The expected copy holds every entry exactly and none of the pictures.

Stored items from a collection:
Segment Open
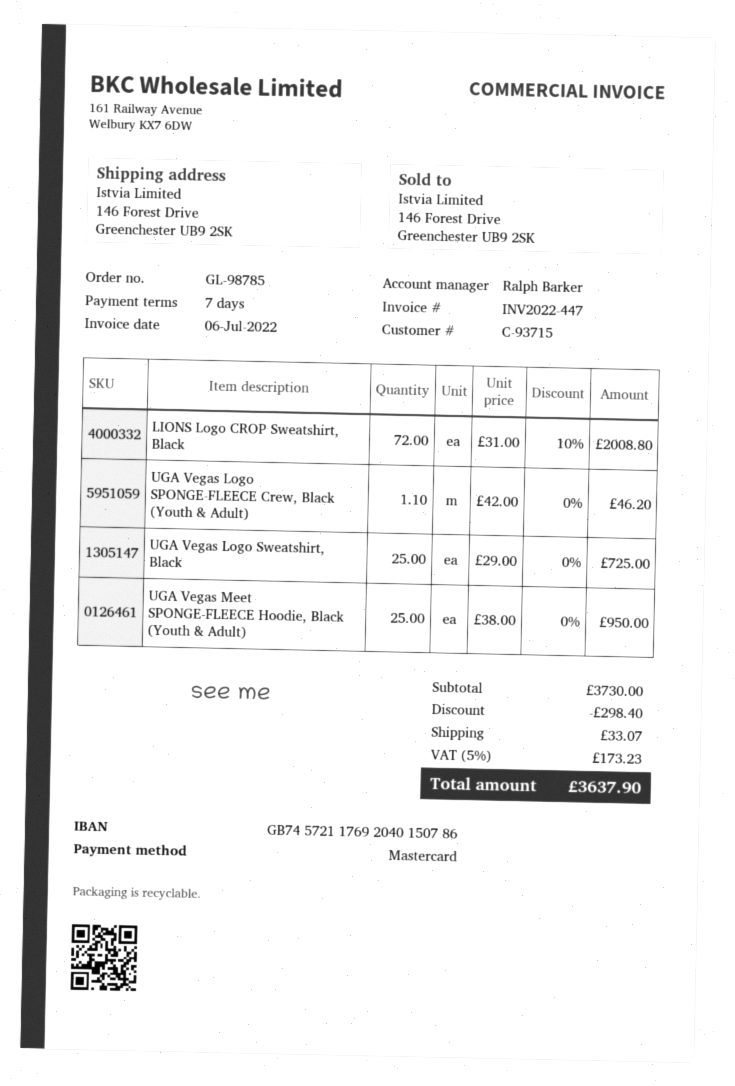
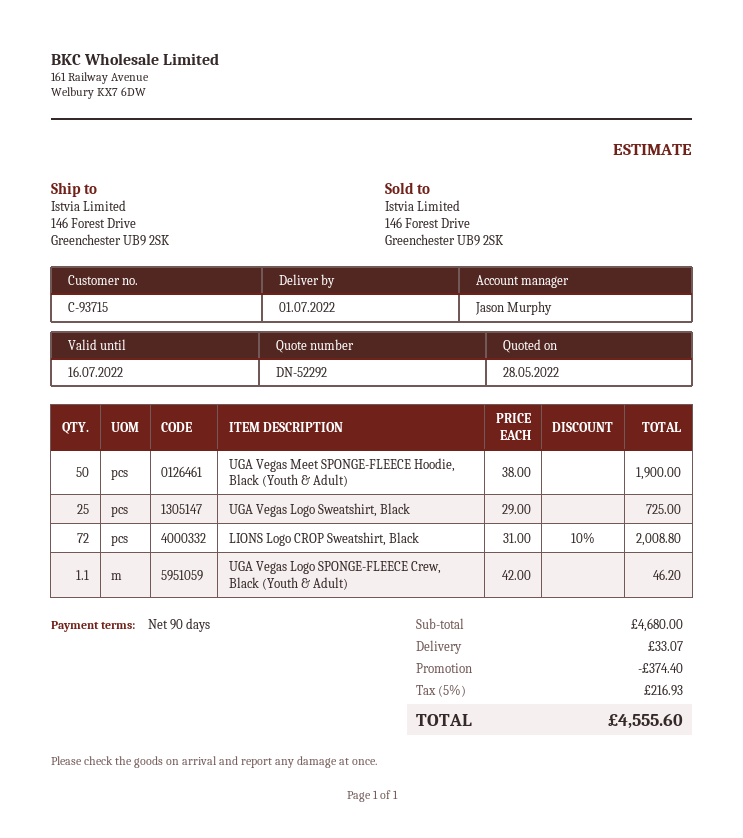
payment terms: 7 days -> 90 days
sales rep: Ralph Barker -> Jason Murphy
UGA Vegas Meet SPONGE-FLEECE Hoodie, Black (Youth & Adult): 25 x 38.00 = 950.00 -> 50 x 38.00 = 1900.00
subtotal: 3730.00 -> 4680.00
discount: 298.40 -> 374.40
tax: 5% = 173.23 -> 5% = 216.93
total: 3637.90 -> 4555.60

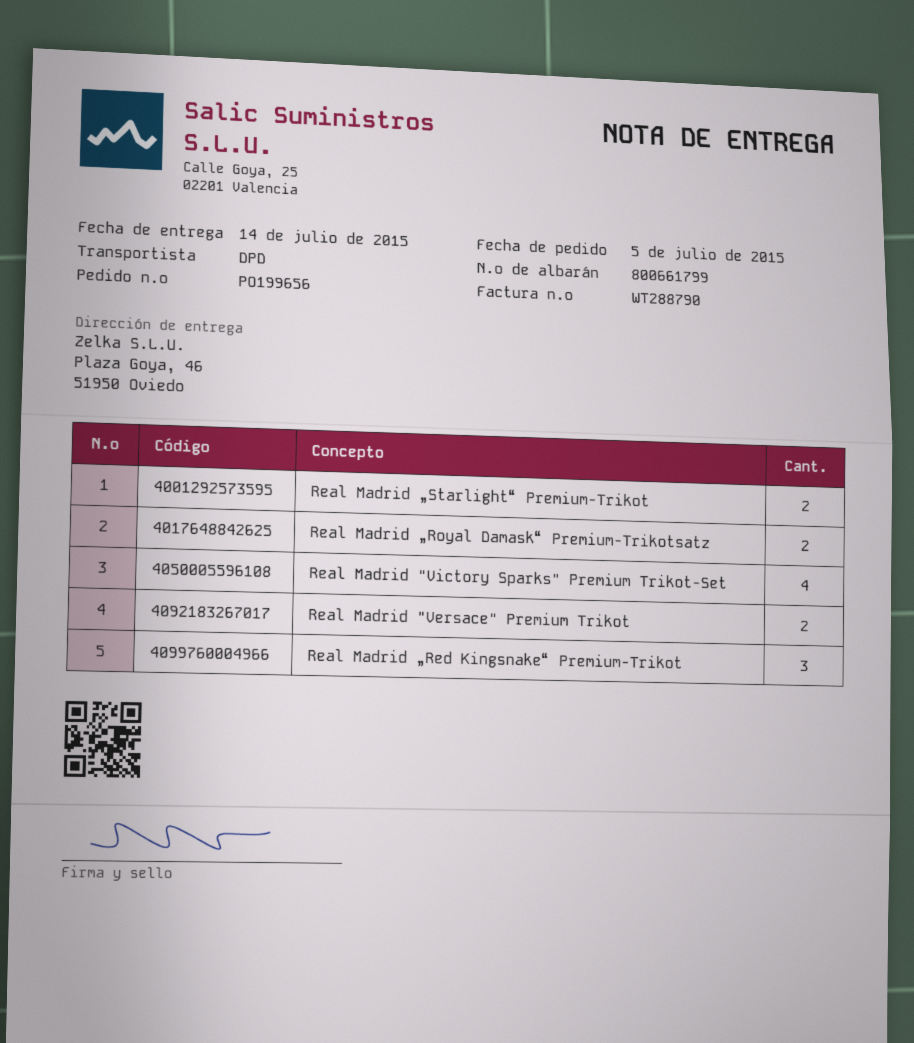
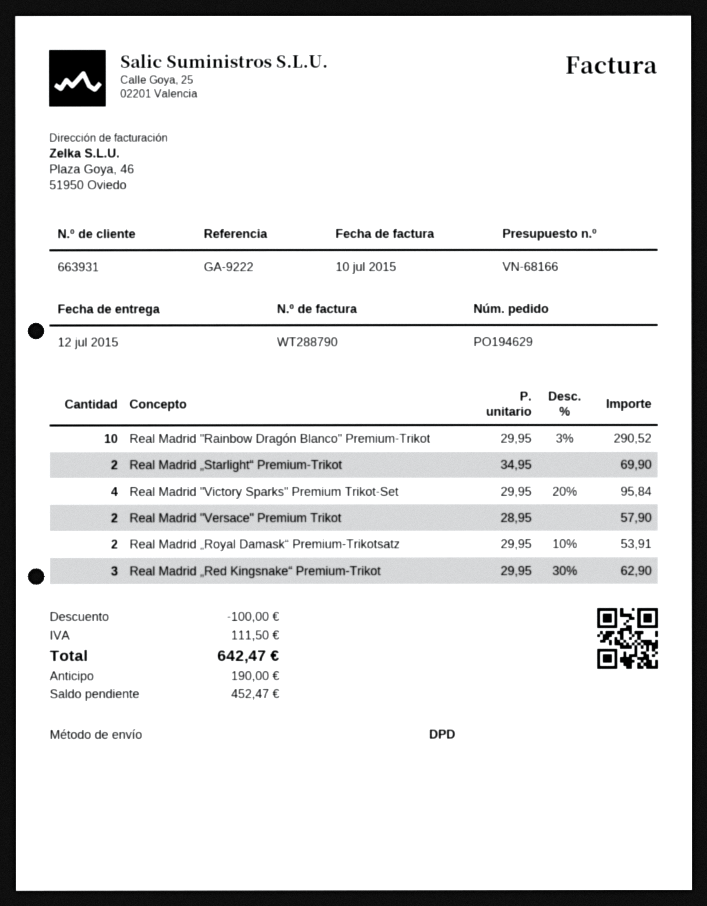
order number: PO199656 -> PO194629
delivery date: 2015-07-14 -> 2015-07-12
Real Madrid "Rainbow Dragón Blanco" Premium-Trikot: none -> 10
Segment Closed
[WRITTEN RESPONSE]:
payment terms: 7 days -> 90 days
sales rep: Ralph Barker -> Jason Murphy
UGA Vegas Meet SPONGE-FLEECE Hoodie, Black (Youth & Adult): 25 x 38.00 = 950.00 -> 50 x 38.00 = 1900.00
subtotal: 3730.00 -> 4680.00
discount: 298.40 -> 374.40
tax: 5% = 173.23 -> 5% = 216.93
total: 3637.90 -> 4555.60

order number: PO199656 -> PO194629
delivery date: 2015-07-14 -> 2015-07-12
Real Madrid "Rainbow Dragón Blanco" Premium-Trikot: none -> 10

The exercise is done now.